(Records contained in a dataset)
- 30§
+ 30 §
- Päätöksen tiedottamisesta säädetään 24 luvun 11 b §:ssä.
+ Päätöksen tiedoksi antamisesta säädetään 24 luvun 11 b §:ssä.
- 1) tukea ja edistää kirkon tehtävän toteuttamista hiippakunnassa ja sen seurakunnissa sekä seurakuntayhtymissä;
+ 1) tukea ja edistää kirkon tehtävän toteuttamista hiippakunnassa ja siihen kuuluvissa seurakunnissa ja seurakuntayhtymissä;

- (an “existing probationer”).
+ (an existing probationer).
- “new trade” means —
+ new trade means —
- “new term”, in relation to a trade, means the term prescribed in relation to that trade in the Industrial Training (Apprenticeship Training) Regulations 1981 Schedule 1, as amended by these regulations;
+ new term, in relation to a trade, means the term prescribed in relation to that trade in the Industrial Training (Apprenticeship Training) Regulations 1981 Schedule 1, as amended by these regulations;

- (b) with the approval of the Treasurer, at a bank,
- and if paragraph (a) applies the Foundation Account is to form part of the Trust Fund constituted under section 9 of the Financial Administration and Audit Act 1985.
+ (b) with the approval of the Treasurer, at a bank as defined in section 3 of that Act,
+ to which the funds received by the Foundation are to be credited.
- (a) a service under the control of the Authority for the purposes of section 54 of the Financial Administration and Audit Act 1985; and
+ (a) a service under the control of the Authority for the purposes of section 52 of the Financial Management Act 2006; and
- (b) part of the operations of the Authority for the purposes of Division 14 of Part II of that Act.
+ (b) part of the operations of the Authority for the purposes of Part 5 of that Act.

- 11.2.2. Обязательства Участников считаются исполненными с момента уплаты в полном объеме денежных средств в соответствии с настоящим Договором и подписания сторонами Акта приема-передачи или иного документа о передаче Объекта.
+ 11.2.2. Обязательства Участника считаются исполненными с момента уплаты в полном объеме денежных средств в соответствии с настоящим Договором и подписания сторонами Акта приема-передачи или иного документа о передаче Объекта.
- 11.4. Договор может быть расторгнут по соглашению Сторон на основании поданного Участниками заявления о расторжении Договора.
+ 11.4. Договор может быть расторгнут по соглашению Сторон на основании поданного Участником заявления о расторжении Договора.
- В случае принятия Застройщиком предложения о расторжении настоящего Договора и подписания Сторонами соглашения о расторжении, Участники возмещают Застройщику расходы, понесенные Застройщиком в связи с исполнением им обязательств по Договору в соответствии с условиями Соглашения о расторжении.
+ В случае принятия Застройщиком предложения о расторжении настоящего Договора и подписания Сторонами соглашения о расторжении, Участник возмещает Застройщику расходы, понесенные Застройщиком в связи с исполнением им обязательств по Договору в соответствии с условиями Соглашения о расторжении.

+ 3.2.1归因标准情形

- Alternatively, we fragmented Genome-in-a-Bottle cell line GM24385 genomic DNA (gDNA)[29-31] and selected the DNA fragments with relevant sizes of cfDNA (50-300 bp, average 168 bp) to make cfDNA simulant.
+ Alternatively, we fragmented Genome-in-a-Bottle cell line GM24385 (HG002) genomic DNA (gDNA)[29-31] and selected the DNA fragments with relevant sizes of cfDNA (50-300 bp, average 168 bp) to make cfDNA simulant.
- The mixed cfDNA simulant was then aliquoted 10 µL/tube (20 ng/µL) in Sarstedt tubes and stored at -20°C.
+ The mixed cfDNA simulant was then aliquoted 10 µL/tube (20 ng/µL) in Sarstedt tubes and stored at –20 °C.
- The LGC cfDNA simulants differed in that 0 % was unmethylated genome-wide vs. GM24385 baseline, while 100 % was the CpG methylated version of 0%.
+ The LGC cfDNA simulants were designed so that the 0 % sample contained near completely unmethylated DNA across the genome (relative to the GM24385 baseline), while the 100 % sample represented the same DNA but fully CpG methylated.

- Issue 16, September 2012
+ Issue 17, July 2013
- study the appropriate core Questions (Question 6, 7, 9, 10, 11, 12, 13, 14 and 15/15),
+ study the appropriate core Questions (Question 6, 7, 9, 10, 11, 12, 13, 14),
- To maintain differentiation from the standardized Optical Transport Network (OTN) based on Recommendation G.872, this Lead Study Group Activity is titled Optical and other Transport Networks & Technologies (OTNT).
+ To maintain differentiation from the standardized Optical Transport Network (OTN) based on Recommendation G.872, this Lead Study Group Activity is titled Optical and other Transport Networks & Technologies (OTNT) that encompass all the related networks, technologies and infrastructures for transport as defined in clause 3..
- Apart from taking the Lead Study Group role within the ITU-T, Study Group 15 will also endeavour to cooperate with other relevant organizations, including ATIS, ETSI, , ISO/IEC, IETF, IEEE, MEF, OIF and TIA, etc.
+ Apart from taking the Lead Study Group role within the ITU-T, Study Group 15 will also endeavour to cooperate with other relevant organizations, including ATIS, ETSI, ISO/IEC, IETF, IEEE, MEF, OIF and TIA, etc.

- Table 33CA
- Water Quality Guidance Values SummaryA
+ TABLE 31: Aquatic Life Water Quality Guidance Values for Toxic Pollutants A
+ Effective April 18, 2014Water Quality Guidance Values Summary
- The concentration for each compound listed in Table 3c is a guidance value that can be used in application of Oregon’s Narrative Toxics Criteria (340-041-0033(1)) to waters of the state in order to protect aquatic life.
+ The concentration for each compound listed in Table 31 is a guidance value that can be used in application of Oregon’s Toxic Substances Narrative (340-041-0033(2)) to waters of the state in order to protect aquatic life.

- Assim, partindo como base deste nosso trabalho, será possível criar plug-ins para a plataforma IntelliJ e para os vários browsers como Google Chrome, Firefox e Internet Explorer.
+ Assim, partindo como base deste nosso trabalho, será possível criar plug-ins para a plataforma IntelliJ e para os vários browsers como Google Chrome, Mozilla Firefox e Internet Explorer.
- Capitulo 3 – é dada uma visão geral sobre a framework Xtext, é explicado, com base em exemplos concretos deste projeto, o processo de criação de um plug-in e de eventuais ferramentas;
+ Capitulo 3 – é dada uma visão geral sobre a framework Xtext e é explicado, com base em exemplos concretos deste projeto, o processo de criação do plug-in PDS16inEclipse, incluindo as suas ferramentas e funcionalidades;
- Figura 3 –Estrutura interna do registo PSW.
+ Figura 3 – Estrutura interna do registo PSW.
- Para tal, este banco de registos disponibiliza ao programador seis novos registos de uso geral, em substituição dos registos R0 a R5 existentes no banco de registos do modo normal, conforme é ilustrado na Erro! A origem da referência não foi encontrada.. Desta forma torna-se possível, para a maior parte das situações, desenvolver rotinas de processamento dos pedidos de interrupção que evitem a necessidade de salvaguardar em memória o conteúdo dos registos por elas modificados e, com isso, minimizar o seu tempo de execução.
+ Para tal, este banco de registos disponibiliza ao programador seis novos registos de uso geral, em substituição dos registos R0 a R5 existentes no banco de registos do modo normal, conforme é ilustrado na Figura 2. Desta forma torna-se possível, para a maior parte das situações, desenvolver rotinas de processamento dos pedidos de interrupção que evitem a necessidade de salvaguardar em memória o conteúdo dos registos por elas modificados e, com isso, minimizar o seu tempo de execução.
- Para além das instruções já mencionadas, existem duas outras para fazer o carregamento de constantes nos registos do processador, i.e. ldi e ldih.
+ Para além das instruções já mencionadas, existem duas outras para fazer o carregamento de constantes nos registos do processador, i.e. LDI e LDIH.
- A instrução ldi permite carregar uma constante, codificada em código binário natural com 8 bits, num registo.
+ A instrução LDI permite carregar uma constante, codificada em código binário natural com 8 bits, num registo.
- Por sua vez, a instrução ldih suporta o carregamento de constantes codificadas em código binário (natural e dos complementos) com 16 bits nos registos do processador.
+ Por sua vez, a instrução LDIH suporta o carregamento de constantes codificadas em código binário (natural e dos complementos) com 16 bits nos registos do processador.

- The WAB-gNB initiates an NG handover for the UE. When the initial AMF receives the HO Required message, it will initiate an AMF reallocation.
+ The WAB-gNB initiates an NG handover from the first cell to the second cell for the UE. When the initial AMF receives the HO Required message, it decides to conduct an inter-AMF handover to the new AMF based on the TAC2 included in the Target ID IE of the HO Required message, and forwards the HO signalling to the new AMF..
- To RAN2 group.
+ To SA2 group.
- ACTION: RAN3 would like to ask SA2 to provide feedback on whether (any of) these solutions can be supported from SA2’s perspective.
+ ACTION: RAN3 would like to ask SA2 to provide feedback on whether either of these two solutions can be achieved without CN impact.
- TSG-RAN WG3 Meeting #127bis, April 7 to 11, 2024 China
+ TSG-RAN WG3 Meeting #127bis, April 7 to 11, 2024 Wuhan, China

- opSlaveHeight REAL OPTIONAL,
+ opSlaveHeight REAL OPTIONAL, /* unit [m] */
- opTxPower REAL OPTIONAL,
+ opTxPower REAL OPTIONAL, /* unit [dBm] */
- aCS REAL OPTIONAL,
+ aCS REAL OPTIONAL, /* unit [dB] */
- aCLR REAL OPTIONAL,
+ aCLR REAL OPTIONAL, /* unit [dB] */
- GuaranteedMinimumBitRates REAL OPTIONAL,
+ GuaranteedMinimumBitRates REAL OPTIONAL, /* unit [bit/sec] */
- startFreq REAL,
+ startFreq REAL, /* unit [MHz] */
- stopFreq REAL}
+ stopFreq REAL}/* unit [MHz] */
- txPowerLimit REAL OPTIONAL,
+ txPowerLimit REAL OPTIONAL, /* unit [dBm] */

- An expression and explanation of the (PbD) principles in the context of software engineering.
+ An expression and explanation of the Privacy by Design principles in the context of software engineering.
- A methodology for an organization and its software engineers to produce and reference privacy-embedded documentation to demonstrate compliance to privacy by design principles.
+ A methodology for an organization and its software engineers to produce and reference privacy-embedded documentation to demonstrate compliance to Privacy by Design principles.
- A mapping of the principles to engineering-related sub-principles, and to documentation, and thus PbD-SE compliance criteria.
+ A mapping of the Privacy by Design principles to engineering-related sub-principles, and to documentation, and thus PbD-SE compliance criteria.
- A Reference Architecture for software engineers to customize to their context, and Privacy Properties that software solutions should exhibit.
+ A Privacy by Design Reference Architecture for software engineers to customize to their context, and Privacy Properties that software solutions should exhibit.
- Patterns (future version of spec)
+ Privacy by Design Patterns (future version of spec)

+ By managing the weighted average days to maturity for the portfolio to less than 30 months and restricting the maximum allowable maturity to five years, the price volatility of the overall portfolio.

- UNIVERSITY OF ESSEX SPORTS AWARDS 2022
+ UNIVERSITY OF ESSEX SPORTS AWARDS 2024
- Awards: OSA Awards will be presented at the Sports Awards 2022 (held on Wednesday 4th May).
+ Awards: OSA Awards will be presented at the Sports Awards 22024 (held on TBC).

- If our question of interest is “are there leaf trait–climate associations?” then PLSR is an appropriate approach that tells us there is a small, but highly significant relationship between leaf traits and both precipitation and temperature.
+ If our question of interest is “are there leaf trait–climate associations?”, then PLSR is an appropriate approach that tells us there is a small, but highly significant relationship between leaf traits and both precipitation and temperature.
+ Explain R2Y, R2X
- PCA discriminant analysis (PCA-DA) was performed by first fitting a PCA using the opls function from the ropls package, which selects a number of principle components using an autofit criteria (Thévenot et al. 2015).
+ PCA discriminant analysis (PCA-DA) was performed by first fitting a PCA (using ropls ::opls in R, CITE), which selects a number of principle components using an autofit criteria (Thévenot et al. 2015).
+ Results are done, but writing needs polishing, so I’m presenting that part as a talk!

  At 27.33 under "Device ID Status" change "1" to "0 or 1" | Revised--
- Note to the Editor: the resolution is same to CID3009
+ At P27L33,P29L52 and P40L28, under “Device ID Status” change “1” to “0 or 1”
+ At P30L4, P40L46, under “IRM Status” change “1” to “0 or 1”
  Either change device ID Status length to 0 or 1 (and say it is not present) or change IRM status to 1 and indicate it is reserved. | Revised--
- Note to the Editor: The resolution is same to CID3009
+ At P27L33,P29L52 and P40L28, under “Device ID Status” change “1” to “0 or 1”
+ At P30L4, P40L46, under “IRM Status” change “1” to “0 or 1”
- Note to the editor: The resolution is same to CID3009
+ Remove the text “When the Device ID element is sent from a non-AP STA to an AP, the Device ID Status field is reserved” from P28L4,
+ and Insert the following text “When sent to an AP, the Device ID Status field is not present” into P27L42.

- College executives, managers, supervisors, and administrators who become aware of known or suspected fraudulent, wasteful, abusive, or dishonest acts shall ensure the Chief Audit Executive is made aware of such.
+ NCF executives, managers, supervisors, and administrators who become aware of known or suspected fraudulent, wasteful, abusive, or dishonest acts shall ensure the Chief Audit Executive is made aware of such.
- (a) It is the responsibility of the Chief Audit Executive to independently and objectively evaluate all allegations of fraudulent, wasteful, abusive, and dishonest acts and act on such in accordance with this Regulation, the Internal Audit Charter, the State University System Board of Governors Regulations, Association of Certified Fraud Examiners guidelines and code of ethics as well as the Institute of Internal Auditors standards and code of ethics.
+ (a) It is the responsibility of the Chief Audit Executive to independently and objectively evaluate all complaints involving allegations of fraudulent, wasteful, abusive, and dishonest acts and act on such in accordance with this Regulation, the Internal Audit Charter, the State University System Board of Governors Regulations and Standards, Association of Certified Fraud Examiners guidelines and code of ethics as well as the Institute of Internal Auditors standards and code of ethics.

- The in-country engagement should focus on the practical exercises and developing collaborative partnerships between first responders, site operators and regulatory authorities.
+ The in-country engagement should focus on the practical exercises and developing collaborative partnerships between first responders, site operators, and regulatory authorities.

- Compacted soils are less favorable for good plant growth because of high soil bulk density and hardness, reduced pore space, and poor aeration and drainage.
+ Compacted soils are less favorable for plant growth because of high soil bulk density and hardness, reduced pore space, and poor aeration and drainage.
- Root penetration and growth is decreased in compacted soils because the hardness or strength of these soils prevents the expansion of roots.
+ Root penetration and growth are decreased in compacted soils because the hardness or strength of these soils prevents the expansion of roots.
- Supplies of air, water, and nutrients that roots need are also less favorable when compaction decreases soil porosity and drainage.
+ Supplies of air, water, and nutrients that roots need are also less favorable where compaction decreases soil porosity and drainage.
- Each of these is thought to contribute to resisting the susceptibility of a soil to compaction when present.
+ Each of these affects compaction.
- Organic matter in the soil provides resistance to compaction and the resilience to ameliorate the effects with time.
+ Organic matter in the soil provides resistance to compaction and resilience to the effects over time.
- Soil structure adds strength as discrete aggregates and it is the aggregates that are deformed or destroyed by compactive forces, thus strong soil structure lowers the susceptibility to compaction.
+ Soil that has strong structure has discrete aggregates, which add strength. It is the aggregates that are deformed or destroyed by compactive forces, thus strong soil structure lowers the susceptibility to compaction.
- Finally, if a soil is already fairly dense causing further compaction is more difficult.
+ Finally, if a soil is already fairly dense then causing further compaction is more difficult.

> ASSIGNMENT: Your answer should be the exact lines above from the one with "расторжении, Участник возмещает" through the one with "- Alternatively, we", both included, and nothing besides.

> ANSWER FOR THIS EXERCISE:
+ В случае принятия Застройщиком предложения о расторжении настоящего Договора и подписания Сторонами соглашения о расторжении, Участник возмещает Застройщику расходы, понесенные Застройщиком в связи с исполнением им обязательств по Договору в соответствии с условиями Соглашения о расторжении.

+ 3.2.1归因标准情形

- Alternatively, we fragmented Genome-in-a-Bottle cell line GM24385 genomic DNA (gDNA)[29-31] and selected the DNA fragments with relevant sizes of cfDNA (50-300 bp, average 168 bp) to make cfDNA simulant.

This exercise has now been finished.